TRAMA
In una cittadina di provincia del Kansas, giunge un bel vagabondo in cerca di lavoro presso un amico, fidanzato ad un’avvenente giovane. Scoppia lo scandalo quando il paese, radunato per un picnic, scopre che lo straniero e quest’ultima si sono abbandonati alla passione.
RECENSIONI
Tratta dal dramma teatrale premio Pultizer di William Inge, che il semi-esordiente (al cinema) Joshua Logan aveva portato sulle scene, è un’opera che fece scalpore, ancora oggi attuale per quanto allora era spregiudicata nel feroce studio sociologico dell’ordinata e ipocrita vita di provincia e, soprattutto, nell’esplicita componente sessuale, mostrata attraverso il fascino che esercita, con visione antropologica, lo “stallone” scapestrato su di un branco di femmine represse dalle regole sociali e dal giudizio della comunità. Non era certo la prima volta che un film degli anni cinquanta affrontava questi temi, ma nessuno con meno tatto e più potenza. William Holden, iconico a torso nudo, attira lo sguardo di una maestra zitella, tanto frustrata che arriverà, sotto l’effetto dell’alcol, ad avvinghiarglisi strappandogli la camicia: una delle sequenze più ardite, in un film che racconta, anche, i primi pruriti erotici di una ragazzina, l’invidia vendicativa degli altri maschi e (con gag esilarante) di un commerciante “costretto” al matrimonio. Lo scandalo riprovevole diventa catalizzatore e rivela il marcio dei puritani, smascherando la finta patina di serenità: l’altare alla verità è un picnic di paese durante la Festa del Lavoro (Halloween nella versione italiana).

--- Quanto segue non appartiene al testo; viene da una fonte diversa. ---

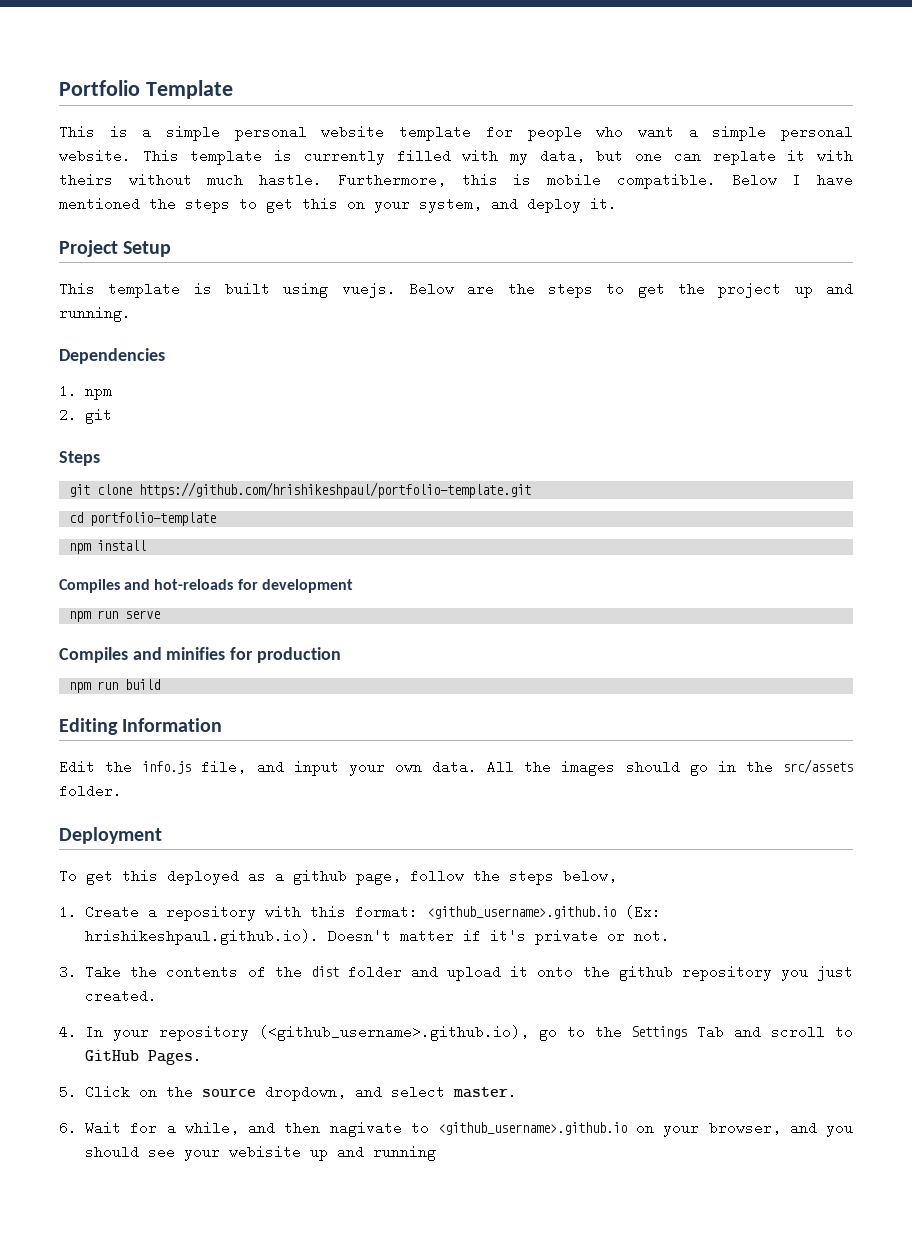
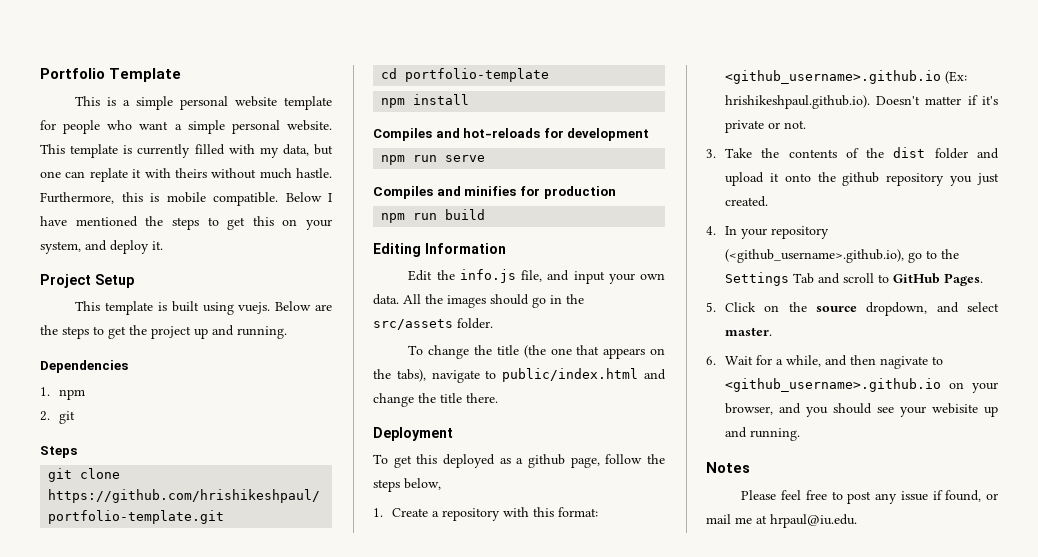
+ To change the title (the one that appears on the tabs), navigate to public/index.html and change the title there.
- 6. Wait for a while, and then nagivate to <github_username>.github.io on your browser, and you should see your webisite up and running
+ 6. Wait for a while, and then nagivate to <github_username>.github.io on your browser, and you should see your webisite up and running.
+ Notes
+ Please feel free to post any issue if found, or mail me at hrpaul@iu.edu.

Grandi interpreti e grandissima messinscena di Logan, con il direttore della fotografia James Wong Howe che s’ispira ai quadri di Hopper: con l’assunto feroce che si condanna il peccato che non si riesce a consumare, Logan restituisce famelici sguardi femminili, la sensualità animalesca (la svestizione negli spogliatoi) e passionale (magnetismo alle stelle durante il ballo passato alla Storia), la festa in pillole con sarcasmo (giochi, canzoni, discorsi di politici e pernacchie dei bebè), le differenze (di classe sociale, di bellezza, di spirito giovane e calcolo adulto). Libera dai cliché di ruolo la donna, sparge fiumi di sana cattiveria e poi mitiga con un lieto fine sentimentale assente a teatro: ma il “danno” è fatto.